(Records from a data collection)

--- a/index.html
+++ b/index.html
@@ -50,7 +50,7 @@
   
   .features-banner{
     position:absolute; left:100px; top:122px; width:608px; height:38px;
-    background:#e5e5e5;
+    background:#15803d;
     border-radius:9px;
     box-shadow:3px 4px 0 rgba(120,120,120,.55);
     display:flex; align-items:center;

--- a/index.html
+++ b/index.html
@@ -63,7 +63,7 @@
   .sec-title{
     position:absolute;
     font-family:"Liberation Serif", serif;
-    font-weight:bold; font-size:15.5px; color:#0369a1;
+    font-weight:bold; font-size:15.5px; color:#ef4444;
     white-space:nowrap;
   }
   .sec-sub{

--

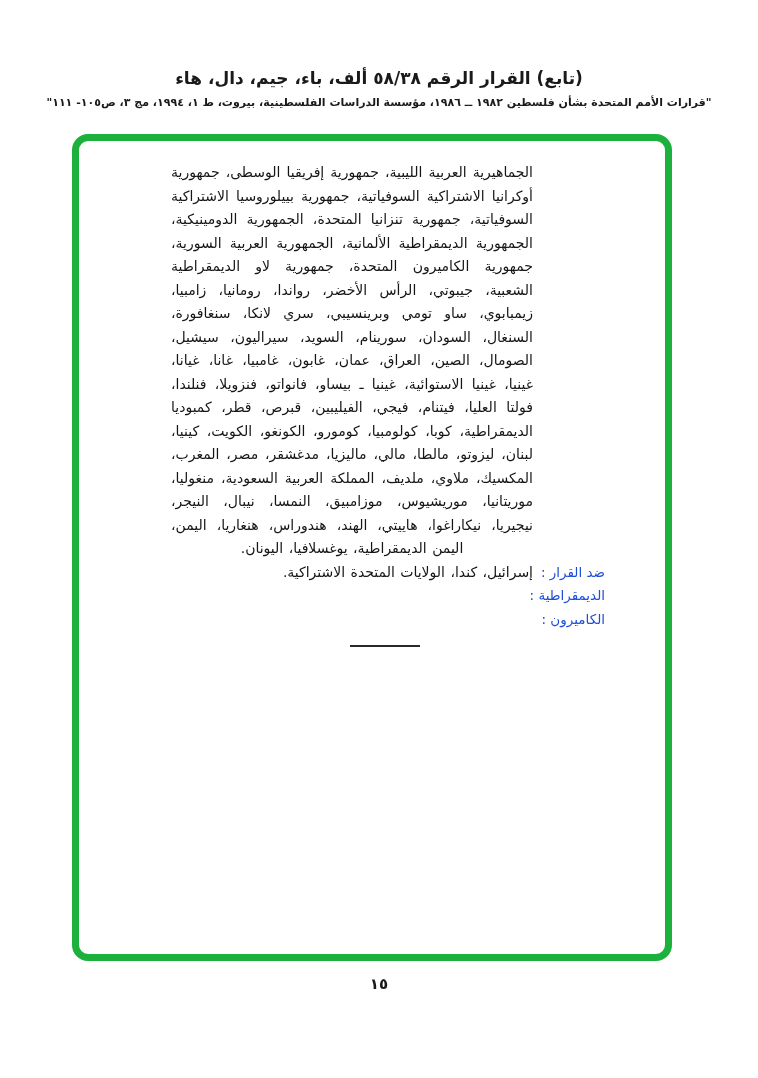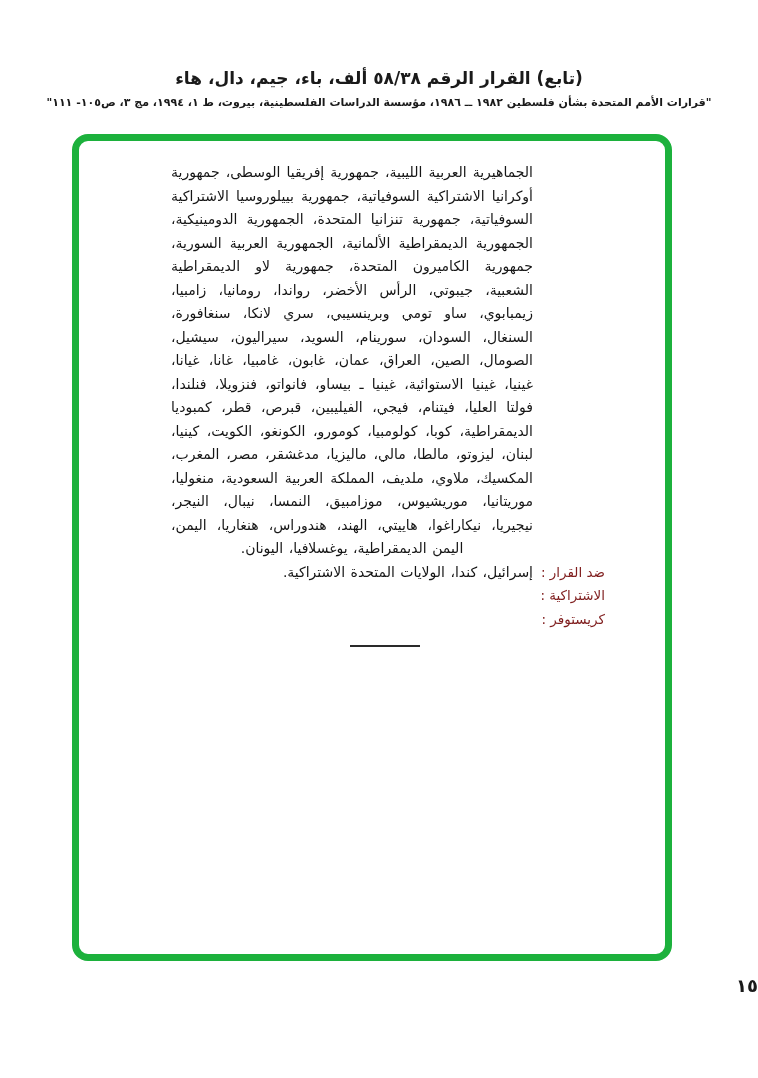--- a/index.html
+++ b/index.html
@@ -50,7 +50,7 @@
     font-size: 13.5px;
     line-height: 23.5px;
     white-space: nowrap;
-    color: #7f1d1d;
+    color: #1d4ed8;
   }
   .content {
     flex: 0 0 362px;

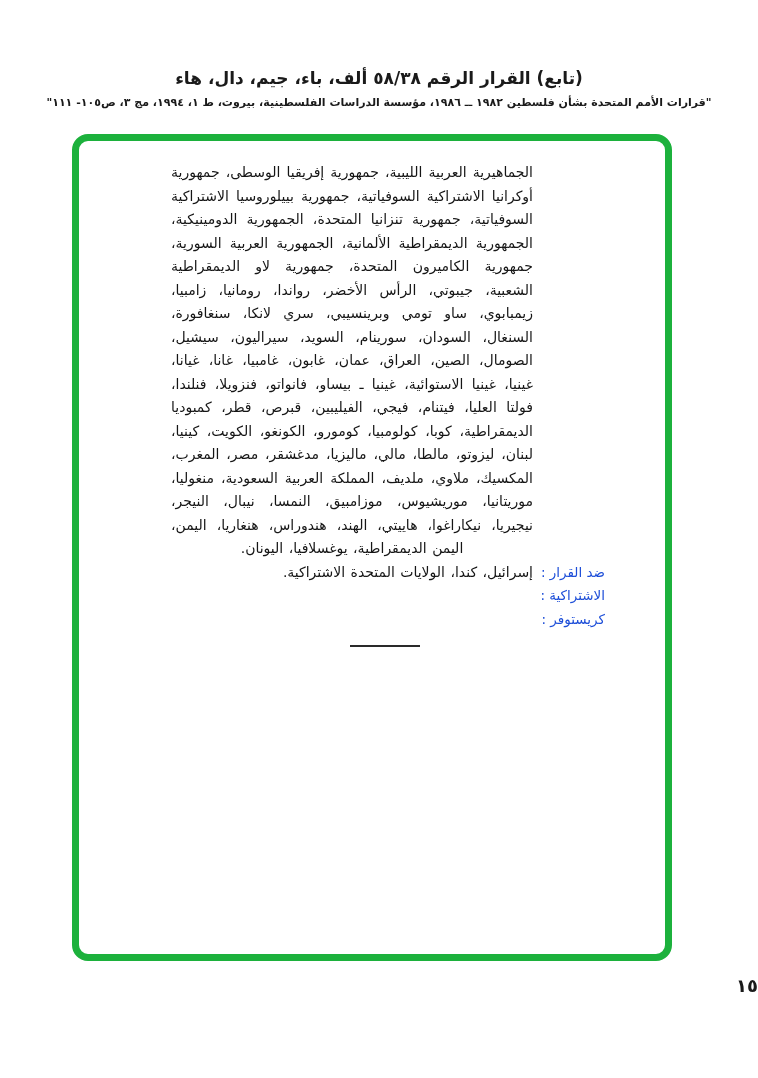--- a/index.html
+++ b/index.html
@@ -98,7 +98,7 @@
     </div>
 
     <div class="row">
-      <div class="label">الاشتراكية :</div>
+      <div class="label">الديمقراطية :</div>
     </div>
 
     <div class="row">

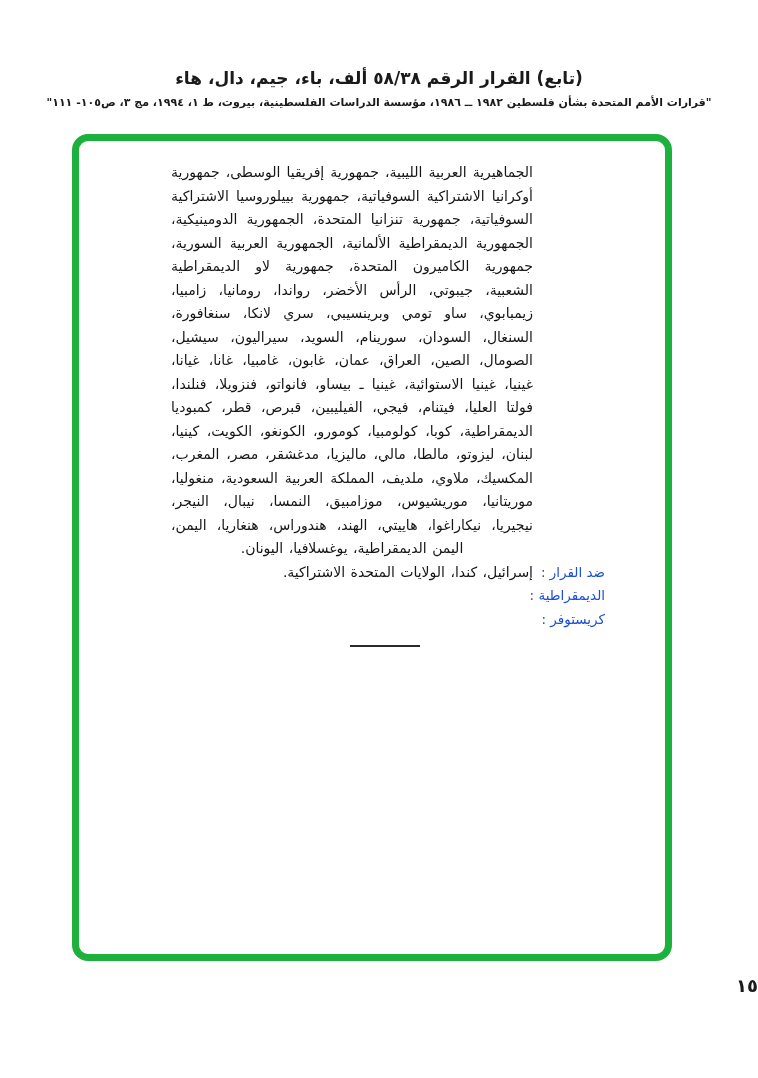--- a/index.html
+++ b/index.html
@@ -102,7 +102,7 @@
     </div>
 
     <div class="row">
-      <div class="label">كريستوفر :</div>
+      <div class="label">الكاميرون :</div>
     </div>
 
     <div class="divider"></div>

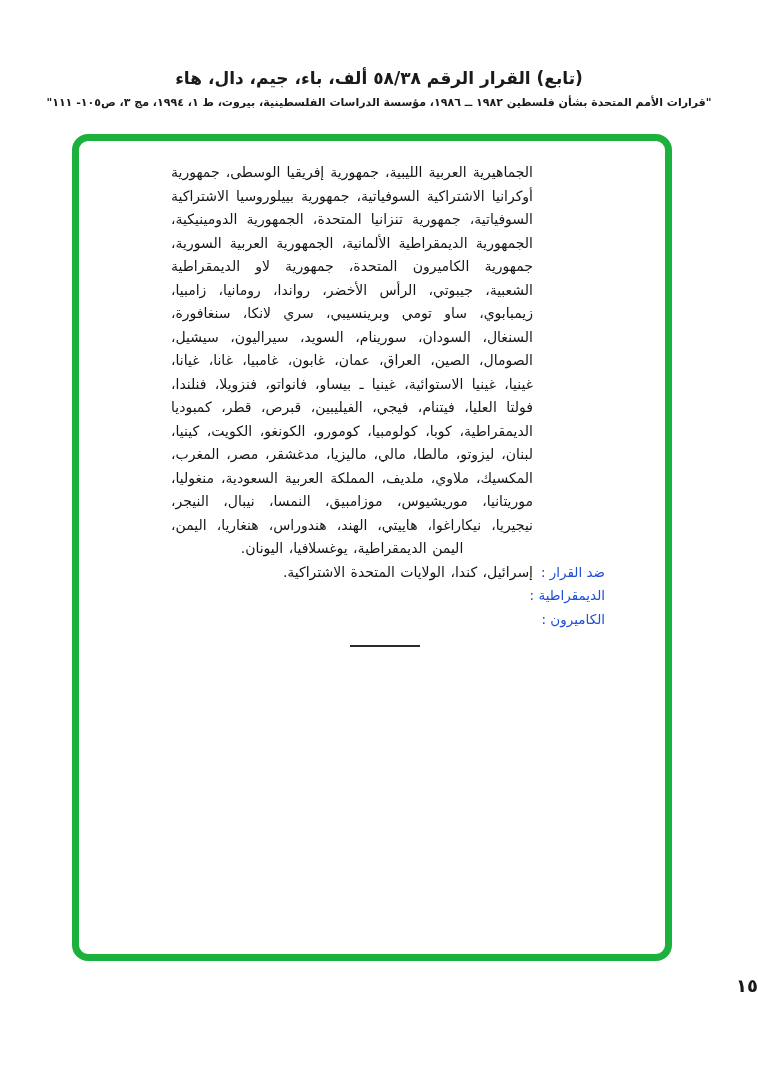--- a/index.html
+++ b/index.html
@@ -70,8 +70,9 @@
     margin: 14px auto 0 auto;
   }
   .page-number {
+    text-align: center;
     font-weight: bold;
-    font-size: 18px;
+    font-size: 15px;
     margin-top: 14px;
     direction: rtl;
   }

...

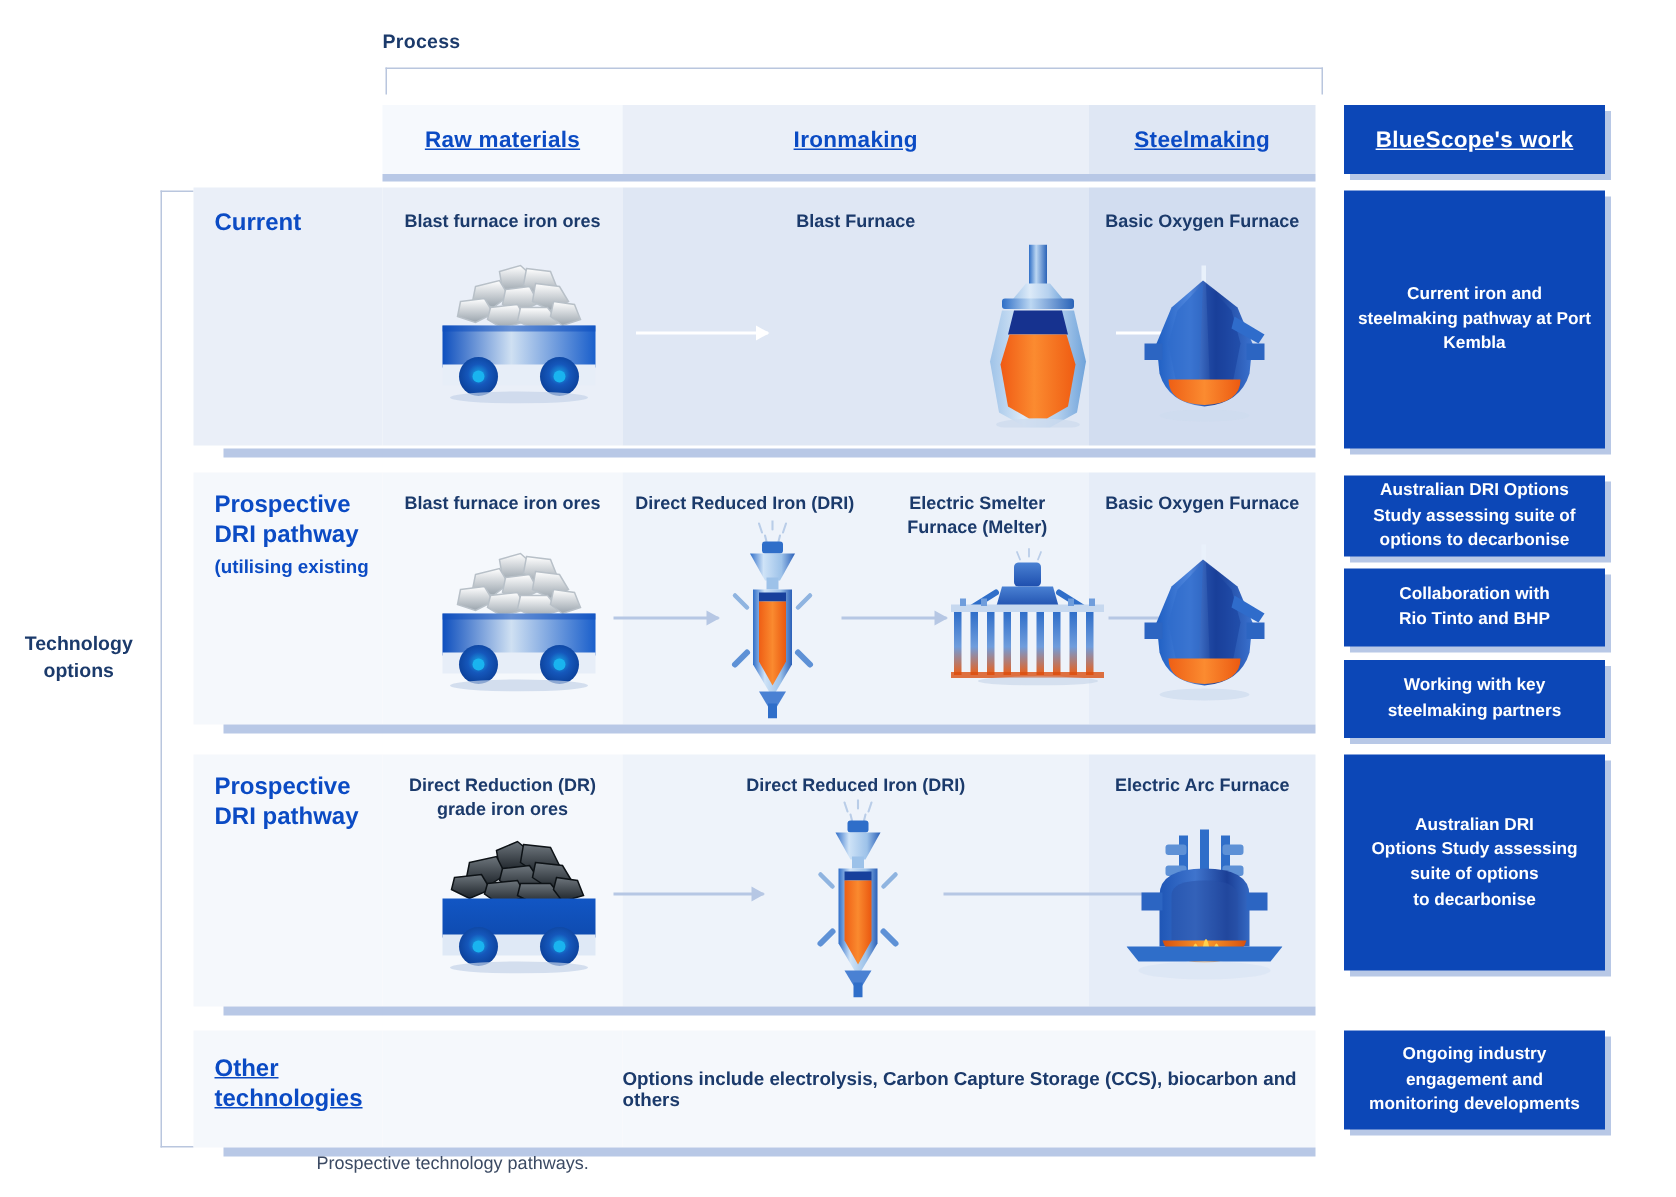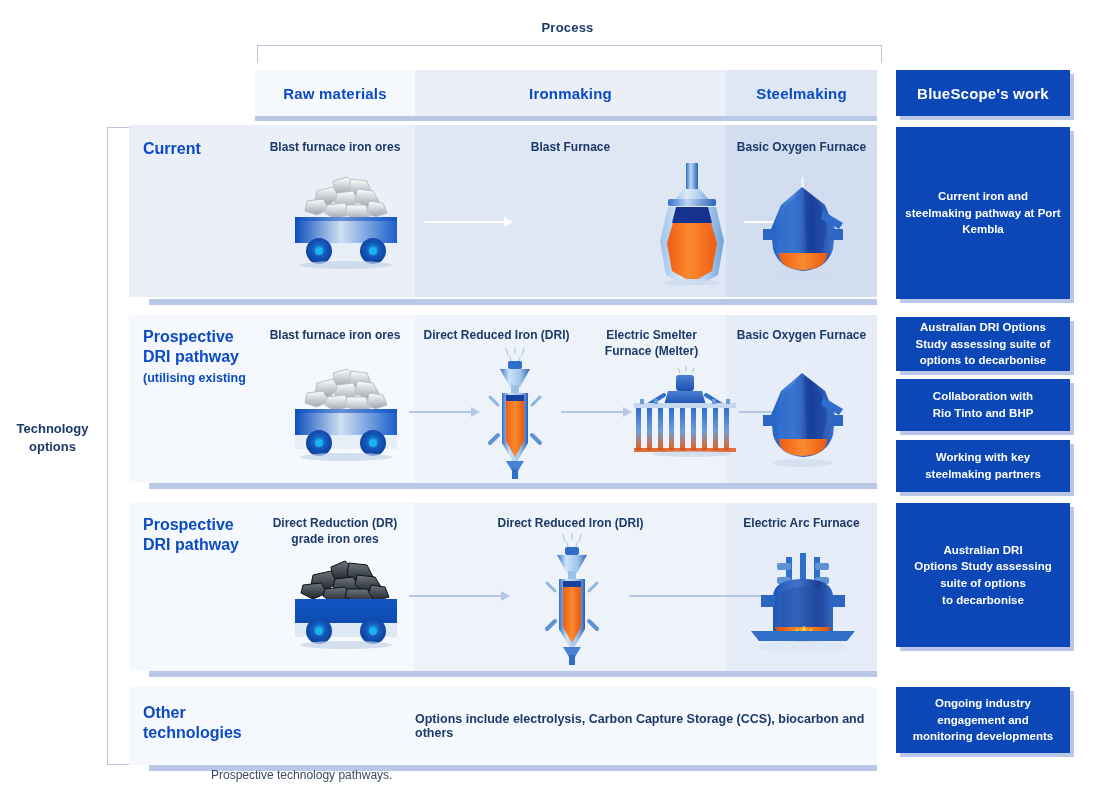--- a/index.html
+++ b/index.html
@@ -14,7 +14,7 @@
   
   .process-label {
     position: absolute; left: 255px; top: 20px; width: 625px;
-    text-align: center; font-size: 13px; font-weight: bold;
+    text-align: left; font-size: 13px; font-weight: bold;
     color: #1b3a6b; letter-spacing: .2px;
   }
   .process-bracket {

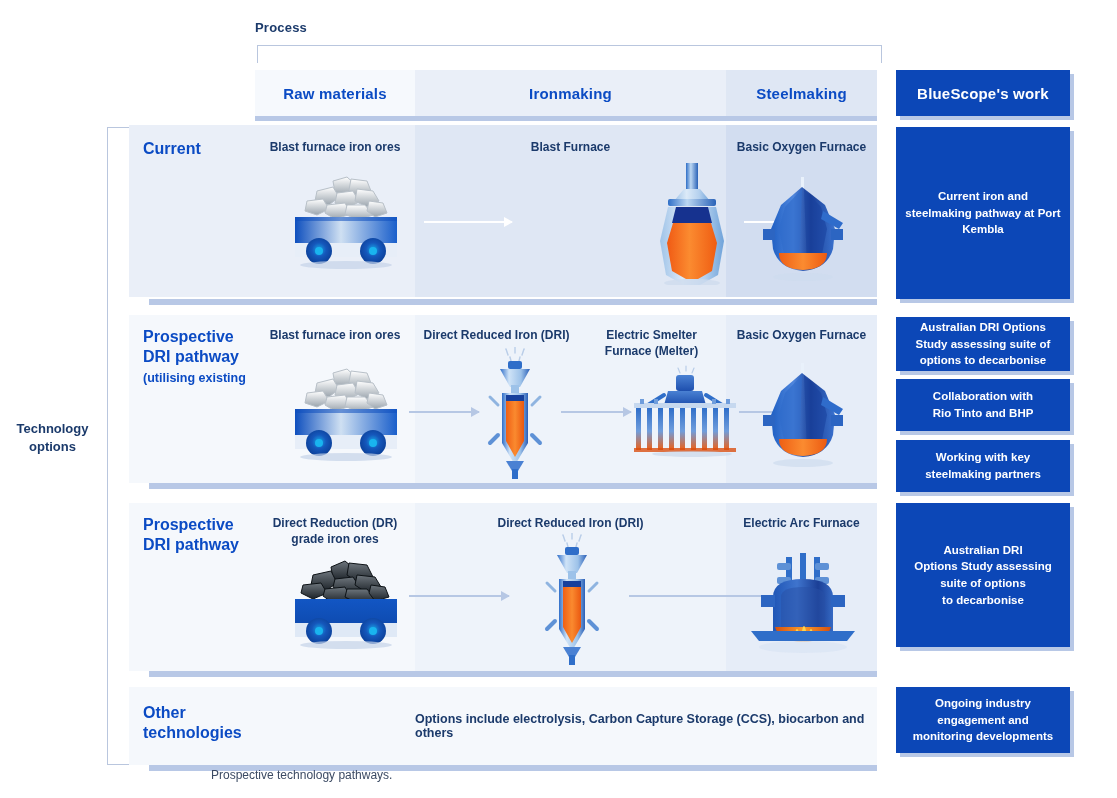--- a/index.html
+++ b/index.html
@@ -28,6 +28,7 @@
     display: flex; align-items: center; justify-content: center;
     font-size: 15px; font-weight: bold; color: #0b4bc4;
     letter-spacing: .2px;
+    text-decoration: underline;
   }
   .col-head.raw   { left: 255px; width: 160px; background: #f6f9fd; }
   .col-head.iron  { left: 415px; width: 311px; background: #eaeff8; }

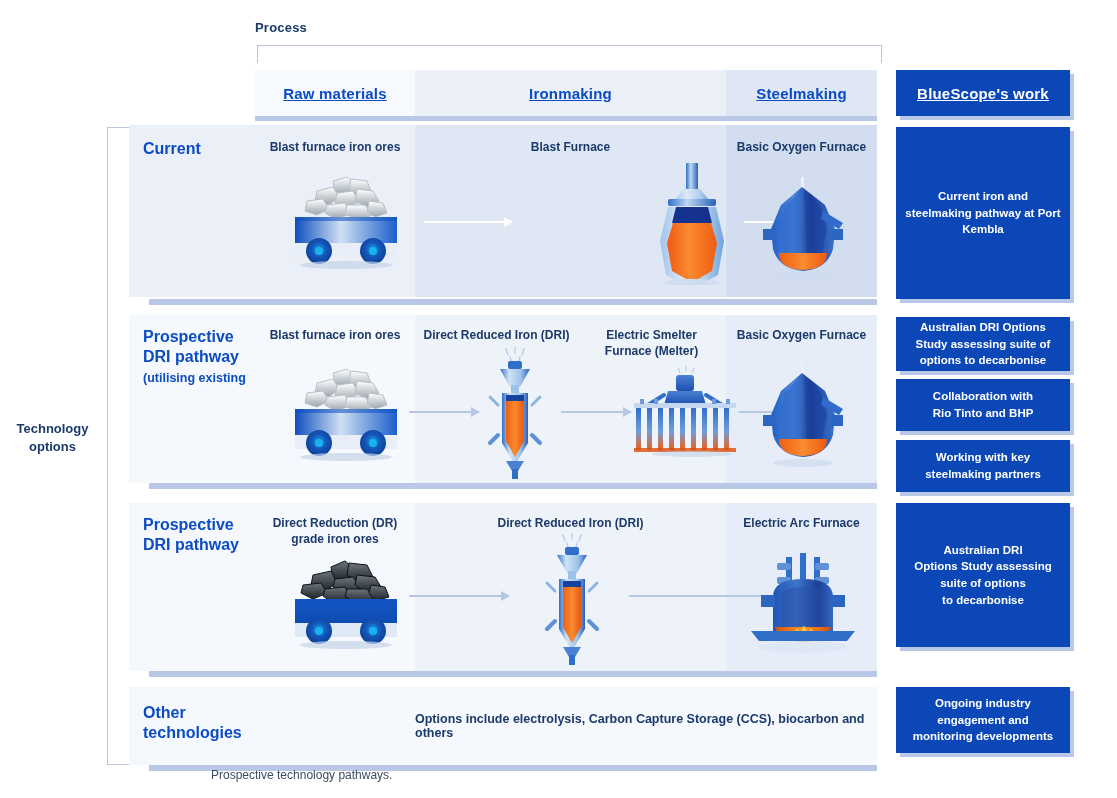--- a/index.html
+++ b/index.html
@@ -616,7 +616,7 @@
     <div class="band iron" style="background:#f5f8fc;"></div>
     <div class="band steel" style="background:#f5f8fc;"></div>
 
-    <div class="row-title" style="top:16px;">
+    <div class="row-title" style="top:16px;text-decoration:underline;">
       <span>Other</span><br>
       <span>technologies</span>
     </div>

## WORK ITEM
Tell how many lines in the data contain the word "flex", answering with that number and no other text.

## TASK RESPONSE
3